Saturday, November 3, 2007

Random Monkey Bonus

Welcome to Ecuador - land of beautiful surprises, amazing vistas and random monkey bonuses. After a late arrival in Guayaquil, Ecuador last night, Ma-Le picked me up at the airport and brought me back for dinner with the family. They were nice enough to wait until 11:30 pm to eat. I was nice enough to not fall asleep in my dinner as well as having the stomach to eat again. That is if you can count eating on the plane. I do. It's exciting and I can never fall asleep until after the chicken and rice served in a soap dish is placed in front of me God forbid I miss a meal. (and Walnut Shortbread Cookies? - sounds gross - quite good. Maybe it's the euphoric amount of oxygen pumped throughout the cabin that provides this assessment). But I digress. NO PHOTOS PLEASE! (The Ecuador paparazzi pestering already.) I hadn't been in the country for 12 hours when we were lucky enough to get a glimpse (albeit at a great distance) of our first monkey. We traveled south to a park called Cerro Blanco (White Hill) and hiked the mountainous terrain in search of mostly birds and lizards but this little scene played out much to my delirium. These photos were taken well over 1/2 a mile away, but you can see the Red Howler monkey, hanging by a prehensile tail and swinging out to a very large flower. The leaves have fallen and most seeds and flowers are prominently displayed for seed dispersers like monkeys, squirrels and birds to find.

A few discarded petals and the lettuce head-sized flower is gone.
On to the next flower....I was lucky enough to see one up close. They are huge! The pollen covered stamens are bent inward, requiring pollinators like bees to crawl inside for the nectar and covering themselves with the pollen which they then bring to the next flower to cross pollinate. I learned this after leaning in to take a giant whiff of the pungent flower and a pollen encrusted bee zipped out.

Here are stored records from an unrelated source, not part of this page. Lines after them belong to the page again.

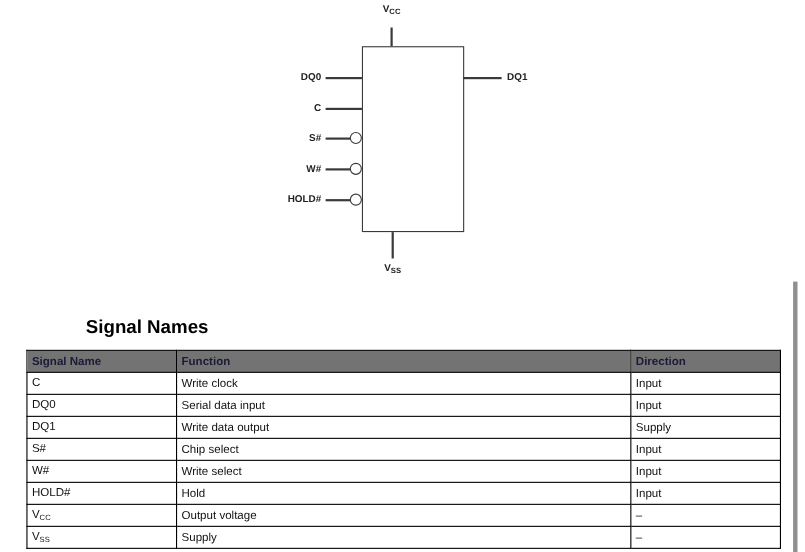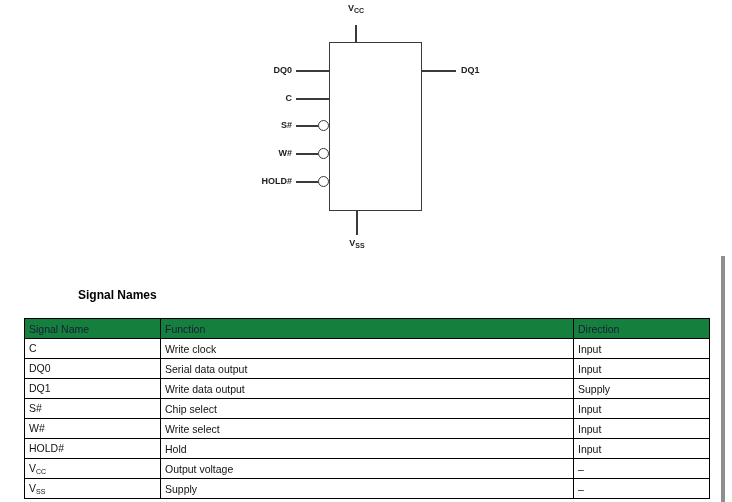--- a/index.html
+++ b/index.html
@@ -45,40 +45,40 @@
   .lp0 { top: 64px; }  .ll0 { left: 296px; top: 70px;  width: 33px; }
   .lp1 { top: 92px; }  .ll1 { left: 296px; top: 98px;  width: 33px; }
   .lp2 { top: 119px; } .ll2 { left: 296px; top: 125px; width: 23px; } .lb2 { left: 318px; top: 120px; }
   .lp3 { top: 147px; } .ll3 { left: 296px; top: 153px; width: 23px; } .lb3 { left: 318px; top: 148px; }
   .lp4 { top: 175px; } .ll4 { left: 296px; top: 181px; width: 23px; } .lb4 { left: 318px; top: 176px; }
   .rp0 { top: 64px; }  .rl0 { left: 421px; top: 70px;  width: 35px; }
 
   
   .section-title {
     position: absolute; left: 78px; top: 288px;
-    font-size: 12px; font-weight: 700; color: #000;
+    font-size: 17px; font-weight: 700; color: #000;
   }
 
   
   table.signals {
     position: absolute; left: 24px; top: 318px;
     border-collapse: collapse; table-layout: fixed;
     font-size: 10.5px; color: #111;
   }
   table.signals col.c1 { width: 136px; }
   table.signals col.c2 { width: 413px; }
   table.signals col.c3 { width: 136px; }
   table.signals th, table.signals td {
     border: 1px solid #000;
     height: 19px; padding: 0 2px 0 4px;
     text-align: left; vertical-align: middle;
     overflow: hidden; white-space: nowrap;
   }
   table.signals th {
-    background: #15803d; color: #1b1b38; font-weight: 400;
+    background: #737373; color: #1b1b38; font-weight: 700;
   }
 
   
   .page-edge {
     position: absolute; left: 721px; top: 256px;
     width: 4px; height: 246px; background: #8f8f8f;
   }
 </style>
 </head>
 <body>
@@ -128,21 +128,21 @@
       <th>Function</th>
       <th>Direction</th>
     </tr>
     <tr>
       <td><span>C</span><sub class="sig-sub"></sub></td>
       <td>Write clock</td>
       <td>Input</td>
     </tr>
     <tr>
       <td><span>DQ0</span><sub class="sig-sub"></sub></td>
-      <td>Serial data output</td>
+      <td>Serial data input</td>
       <td>Input</td>
     </tr>
     <tr>
       <td><span>DQ1</span><sub class="sig-sub"></sub></td>
       <td>Write data output</td>
       <td>Supply</td>
     </tr>
     <tr>
       <td><span>S#</span><sub class="sig-sub"></sub></td>
       <td>Chip select</td>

I had forgotten what it's like to climb mountains. The highest point we reached today was near 1200 feet above sea level and that's about 1190 feet higher than I have gotten used to this year.As we left the park, Ma-Le recognized a friend who is a biologist and vet at the park and although my Spanish is terrible, I distinctly overheard them talking about a mark on his throat and I understood the words "Ocelot" and "Attacked". We headed back to his clinic where he brought out this little guy. Turns out this baby Ocelot had only been nursing on David's neck which left the mark. This 2 month old cat had been taken from the wild to be sold as a pet. It's mother was killed to get it and when the poachers were nabbed for this crime, the police brought the kitten to the refuge where it will now live.
They are carnivores, but at this size, their teeth and jaws can't do too much damage to me. Ma-Le's brother Juan Jose was still cautious, afraid the cute fluffy little thing might rip his face off.
I'm off to the Jungle for the next 9 days!


  1. Great post, Pete. I'm glad you made it safely and I look forward to seeing more of your adventure. Stay safe!

  2. That's super cool! Monkeys and attack kitties what a day! What are you eating? Do they have tasty snacks that they don't have here in the states?

    l'il sister

  3. aaawww... I want the kitty....have are so lucky...south american food..ummmmmm

    ..sent me a postcard..pleasssssseee.... say hi to your amor for me.. dile q me invite la proxima... jeje.... migth go to Peru in december.... YEIIIIIIHH

  4. Aw, alouatta! And orphaned ocelot!
    Baby ocelot hickeys = the best.

  5. I would have gone with corn dogs = the best - but I've never been hickeyed by an ocelot.